Neil Perry, Megha Srivastava, Deepak Kumar, Dan Boneh — Stanford, CCS 2023 — yes, and they believe the opposite. The illusion is the danger.

Neil Perry, Megha Srivastava, Deepak Kumar, and Dan Boneh, at Stanford, ran the first large-scale controlled study of security outcomes when programmers use AI coding assistants. Forty-seven participants completed five security-relevant programming tasks across Python, C, and JavaScript, with random assignment between AI-assistant access (OpenAI codex-davinci-002) and a control group.

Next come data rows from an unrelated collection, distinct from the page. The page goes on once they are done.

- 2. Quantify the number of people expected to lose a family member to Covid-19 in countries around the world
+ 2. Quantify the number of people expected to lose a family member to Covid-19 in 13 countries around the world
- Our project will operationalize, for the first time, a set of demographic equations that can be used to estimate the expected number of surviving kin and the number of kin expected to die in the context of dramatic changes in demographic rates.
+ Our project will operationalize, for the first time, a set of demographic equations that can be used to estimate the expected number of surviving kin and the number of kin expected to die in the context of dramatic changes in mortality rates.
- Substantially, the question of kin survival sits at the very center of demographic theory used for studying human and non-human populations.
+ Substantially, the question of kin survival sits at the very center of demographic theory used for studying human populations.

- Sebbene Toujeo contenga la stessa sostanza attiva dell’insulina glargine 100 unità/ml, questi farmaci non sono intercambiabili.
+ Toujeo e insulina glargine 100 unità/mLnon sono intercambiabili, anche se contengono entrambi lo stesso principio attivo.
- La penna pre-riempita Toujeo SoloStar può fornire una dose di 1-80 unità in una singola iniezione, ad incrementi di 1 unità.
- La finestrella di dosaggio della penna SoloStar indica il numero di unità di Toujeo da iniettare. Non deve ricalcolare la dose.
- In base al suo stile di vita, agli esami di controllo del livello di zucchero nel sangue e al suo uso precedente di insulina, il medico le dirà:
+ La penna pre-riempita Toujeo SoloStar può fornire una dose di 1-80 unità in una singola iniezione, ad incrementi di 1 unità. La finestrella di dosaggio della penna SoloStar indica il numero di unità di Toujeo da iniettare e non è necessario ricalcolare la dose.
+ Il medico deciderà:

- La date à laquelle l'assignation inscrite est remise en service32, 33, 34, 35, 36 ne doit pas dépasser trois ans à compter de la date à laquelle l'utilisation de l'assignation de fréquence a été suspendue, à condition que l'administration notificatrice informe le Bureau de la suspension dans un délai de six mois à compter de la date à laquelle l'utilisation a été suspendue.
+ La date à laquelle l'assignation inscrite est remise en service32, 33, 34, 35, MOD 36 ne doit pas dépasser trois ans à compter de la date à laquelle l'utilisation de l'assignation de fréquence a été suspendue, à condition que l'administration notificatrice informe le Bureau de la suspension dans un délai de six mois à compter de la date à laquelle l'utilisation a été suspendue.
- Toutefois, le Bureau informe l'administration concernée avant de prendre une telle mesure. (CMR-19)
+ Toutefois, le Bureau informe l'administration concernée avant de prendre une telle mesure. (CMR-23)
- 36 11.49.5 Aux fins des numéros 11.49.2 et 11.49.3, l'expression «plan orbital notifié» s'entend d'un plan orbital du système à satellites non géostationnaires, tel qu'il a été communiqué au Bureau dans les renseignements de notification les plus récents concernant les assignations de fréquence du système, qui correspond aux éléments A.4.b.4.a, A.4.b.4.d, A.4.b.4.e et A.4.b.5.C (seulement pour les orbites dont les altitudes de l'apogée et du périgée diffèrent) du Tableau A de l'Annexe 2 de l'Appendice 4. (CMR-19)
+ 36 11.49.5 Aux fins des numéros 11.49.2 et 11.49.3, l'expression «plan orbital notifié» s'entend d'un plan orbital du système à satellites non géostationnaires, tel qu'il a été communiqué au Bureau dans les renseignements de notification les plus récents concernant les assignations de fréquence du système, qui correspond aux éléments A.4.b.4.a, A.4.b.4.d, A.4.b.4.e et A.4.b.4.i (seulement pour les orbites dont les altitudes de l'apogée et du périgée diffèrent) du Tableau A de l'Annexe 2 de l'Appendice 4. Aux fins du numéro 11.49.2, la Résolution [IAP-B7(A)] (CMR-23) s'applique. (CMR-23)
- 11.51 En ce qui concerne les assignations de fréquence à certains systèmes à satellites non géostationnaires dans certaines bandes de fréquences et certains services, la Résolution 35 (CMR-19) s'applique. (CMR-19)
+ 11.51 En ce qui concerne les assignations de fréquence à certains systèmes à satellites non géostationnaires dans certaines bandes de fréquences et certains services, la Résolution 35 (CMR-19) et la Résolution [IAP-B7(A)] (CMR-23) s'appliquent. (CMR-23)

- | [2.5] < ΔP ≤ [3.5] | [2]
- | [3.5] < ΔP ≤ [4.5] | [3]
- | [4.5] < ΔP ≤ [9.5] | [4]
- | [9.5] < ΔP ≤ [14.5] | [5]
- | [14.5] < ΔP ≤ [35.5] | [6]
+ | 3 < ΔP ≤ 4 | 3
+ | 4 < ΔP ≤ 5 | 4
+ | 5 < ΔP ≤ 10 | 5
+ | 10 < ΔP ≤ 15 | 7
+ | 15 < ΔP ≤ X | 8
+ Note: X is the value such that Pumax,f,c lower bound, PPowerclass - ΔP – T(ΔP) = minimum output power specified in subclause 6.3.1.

Result: participants with AI access wrote significantly less secure code across the majority of tasks. Worse, they were also more likely to believe their code was secure than the control group. Participants who engaged more critically with their prompts — re-phrasing, adjusting, questioning the suggestions — produced safer code than those who accepted suggestions verbatim. Published at CCS '23, the flagship academic security conference. The first peer-reviewed evidence that AI coding tools degrade the global property humans most need to preserve under change: security.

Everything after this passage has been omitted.